You will need

• Arduino;
• Light-emitting diode;
• resistor with a resistance of 200 ohms;
• computer.

1 General information about pulse width modulation

Arduino digital pins can only output two values: logic 0 (LOW) and logic 1 (HIGH). That's why they are digital. But Arduino has "special" conclusions, which are indicated PWM... They are sometimes denoted with a wavy line "~" or circled or somehow distinguished from others. PWM stands for Pulse-width modulation or pulse width modulation, PWM.

A pulse width modulated signal is pulse signal constant frequency but variable duty cycle(the ratio of the pulse duration and the period of its repetition). Due to the fact that most physical processes in nature have inertia, sharp voltage drops from 1 to 0 will be smoothed out, taking some average value. By setting the duty cycle, you can change the average voltage at the PWM output.

If the duty cycle is 100%, then all the time at the digital output of the Arduino there will be a logic voltage of "1" or 5 volts. If you set the duty cycle to 50%, then half of the output time will be logic "1", and half - logic "0", and the average voltage will be 2.5 volts. And so on.

In the program, the duty cycle is set not as a percentage, but as a number from 0 to 255. For example, the command analogWrite (10, 64) will tell the microcontroller to send a signal with a duty cycle of 25% to digital PWM output # 10.

Arduino pins with function pulse width modulation operate at a frequency of about 500 Hz. This means that the pulse repetition period is about 2 milliseconds, which is measured by the green vertical strokes in the figure.

It turns out that we can imitate analog signal on the digital output! Interesting, right ?!

How can we use PWM? There are a lot of applications! For example, control the brightness of an LED, motor speed, transistor current, sound from a piezo emitter, etc. ...

2 Demonstration diagram pulse width modulation in arduino

Let's take a look at the most basic example - controlling the brightness of an LED using PWM. Let's put together a classic scheme.

3 Example sketch with PWM

Let's open the "Fade" sketch from the examples: File Samples 01.Basics Fade.

Let's change it a little and load it into the Arduino memory.
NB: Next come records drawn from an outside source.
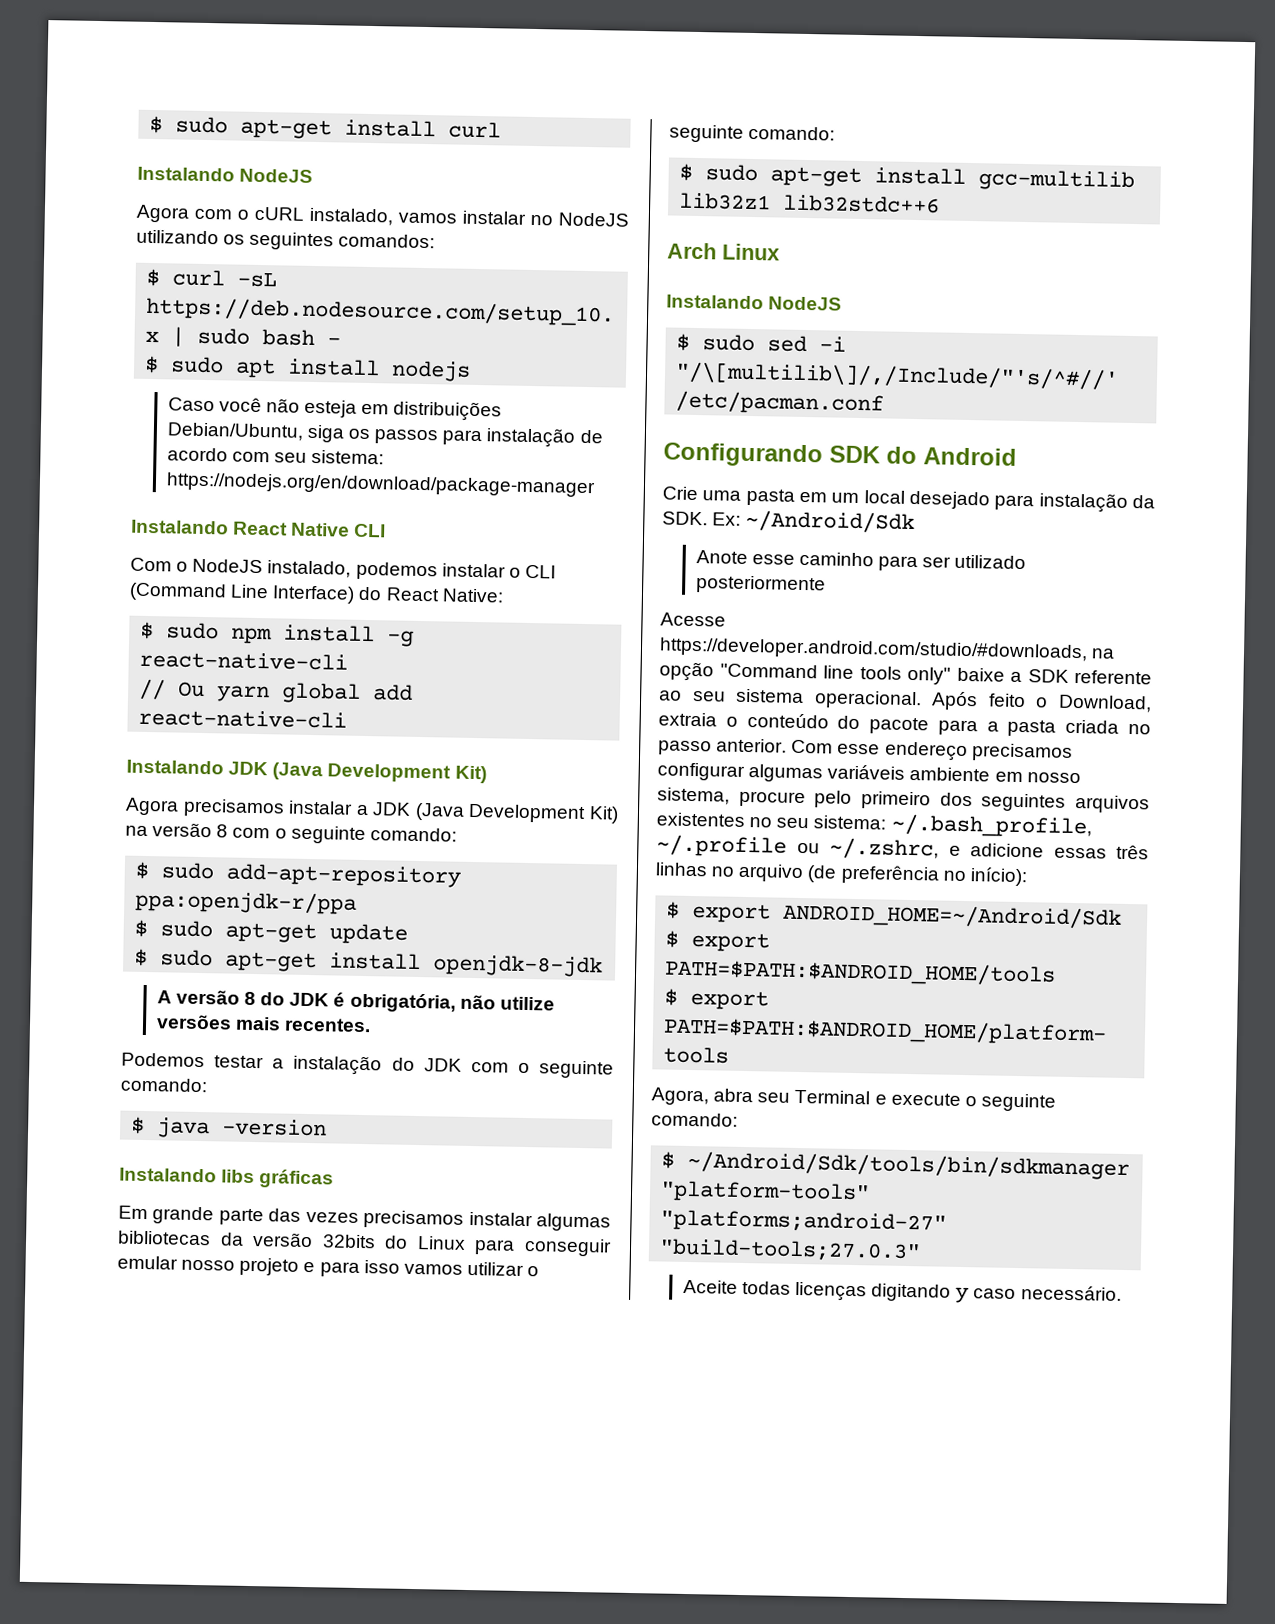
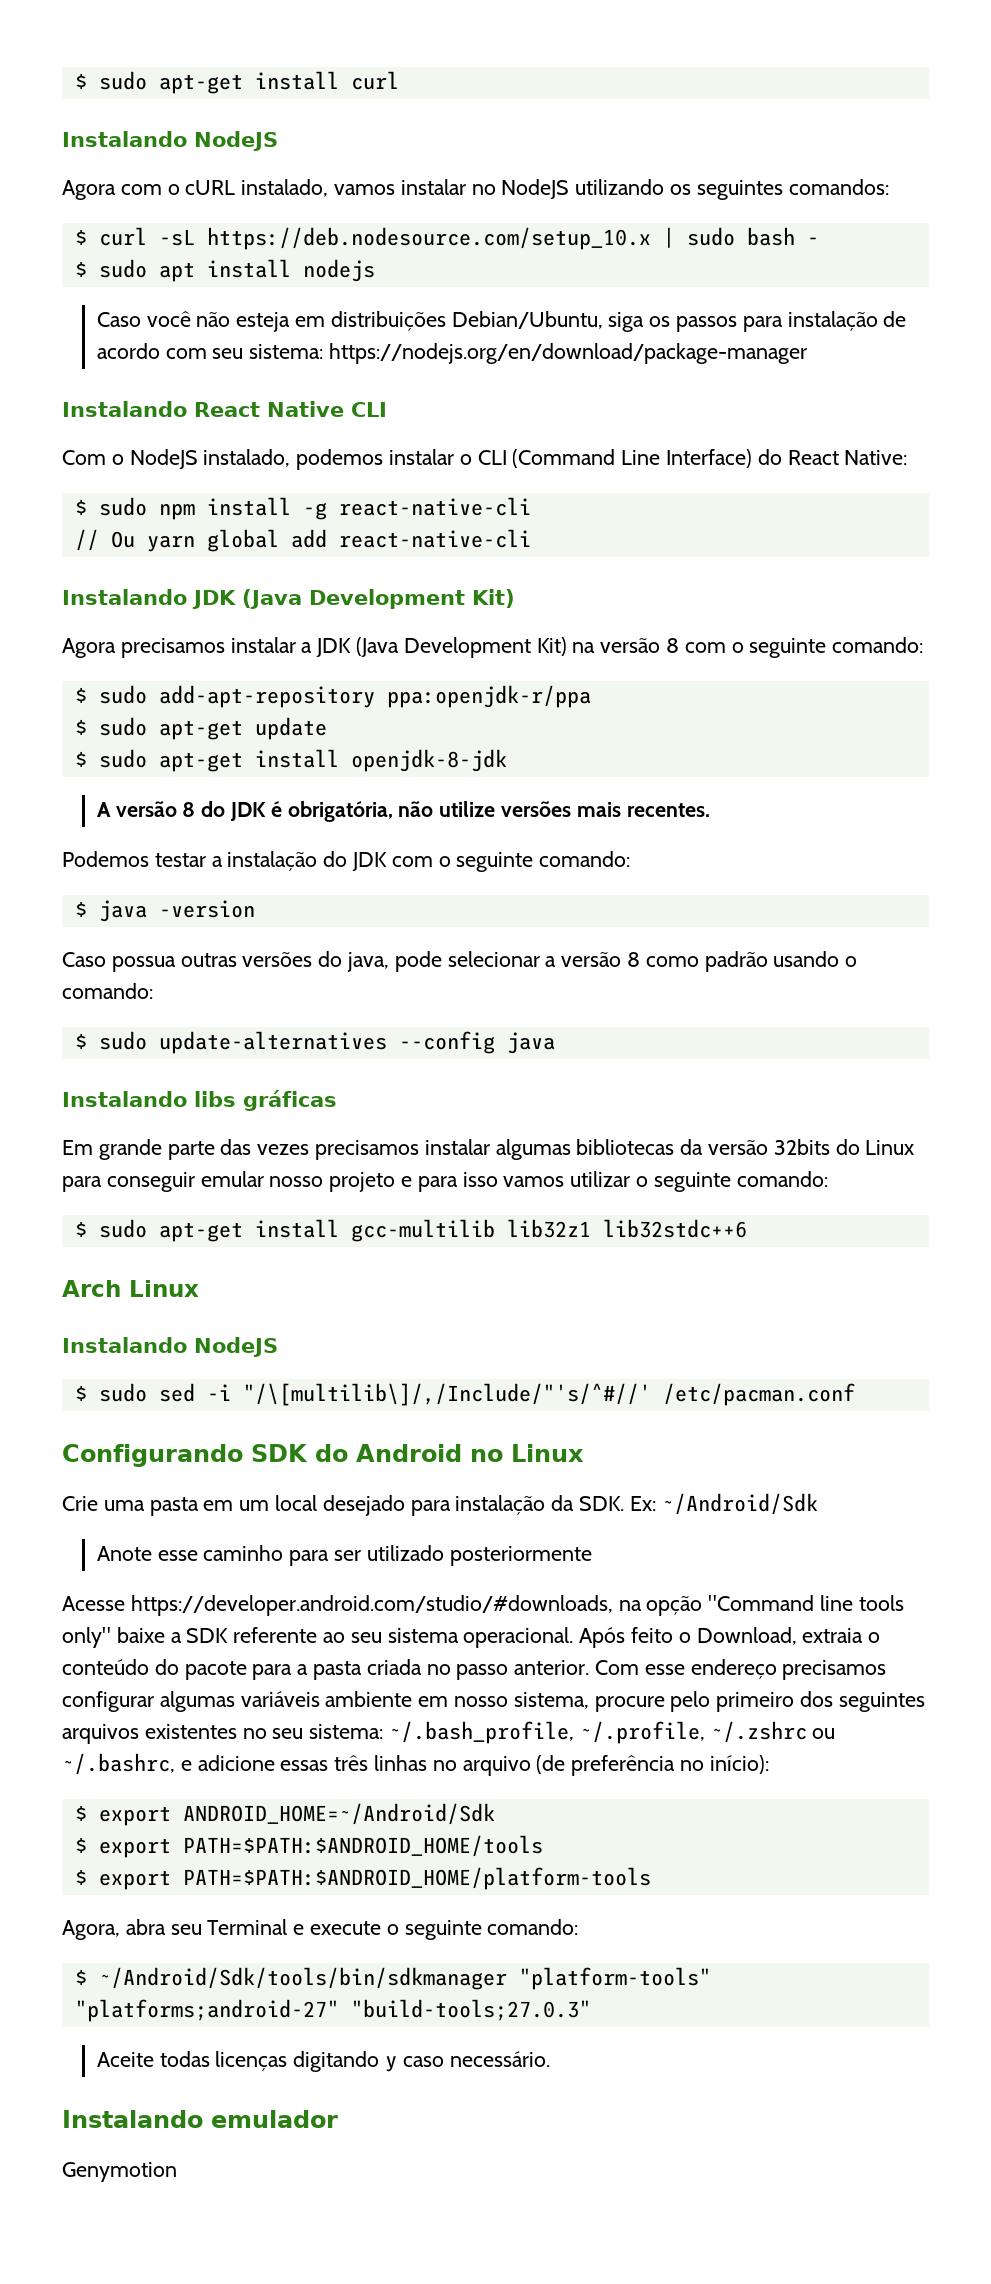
+ Caso possua outras versões do java, pode selecionar a versão 8 como padrão usando o comando:
+ $ sudo update-alternatives --config java
- Configurando SDK do Android
+ Configurando SDK do Android no Linux
- Com esse endereço precisamos configurar algumas variáveis ambiente em nosso sistema, procure pelo primeiro dos seguintes arquivos existentes no seu sistema: ~/.bash_profile, ~/.profile ou ~/.zshrc, e adicione essas três linhas no arquivo (de preferência no início):
+ Com esse endereço precisamos configurar algumas variáveis ambiente em nosso sistema, procure pelo primeiro dos seguintes arquivos existentes no seu sistema: ~/.bash_profile, ~/.profile, ~/.zshrc ou ~/.bashrc, e adicione essas três linhas no arquivo (de preferência no início):
+ Instalando emulador
+ Genymotion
Int ledPin = 3; // declare the pin that controls the LED int brightness = 0; // variable for setting the brightness int fadeAmount = 5; // step of changing the brightness void setup () ( pinMode (ledPin, OUTPUT); } void loop () ( analogWrite (ledPin, brightness); // set the brightness brightness on the ledPin output brightness + = fadeAmount; // change the brightness value / * when reaching the limits 0 or 255 change the direction of brightness change * / if (brightness == 0 || == 255) (fadeAmount = -fadeAmount; // change the step sign) delay (30); // delay for more visibility of the effect }

4 LED brightness control using PWM and Arduino

We turn on the power. The LED gradually increases in brightness, and then gradually decreases. We have simulated an analog signal at the digital output using pulse width modulation.

LCHM FM (PM) SCM AMn FMn KAM ChMn GMSK
OFDM COFDM TCM AIM DM PCM ΣΔ PWM CHIM FIM FHSS DSSS CSS

Graph illustrating the use of a three-level PWM for motor control, which is used in variable frequency asynchronous motor drives. The voltage from the PWM modulator applied to the machine winding is shown in blue (V). The magnetic flux in the stator of the machine is shown in red (B). Here, the magnetic flux has an approximately sinusoidal shape, due to the corresponding PWM law.

Pulse width modulation(PWM, eng. pulse-width modulation (PWM)) is the process of controlling the power supplied to the load by changing the duty cycle of the pulses, at a constant frequency. Distinguish analog PWM and digital PWM, binary (two-level) PWM and ternary (three-level) PWM .

Reasons for the spread of PWM

The main reason for using PWM is the desire to increase efficiency in the construction of electronic equipment and in other nodes, for example, PWM is used to adjust the brightness of the backlight of LCD monitors and displays in phones, PDAs, etc.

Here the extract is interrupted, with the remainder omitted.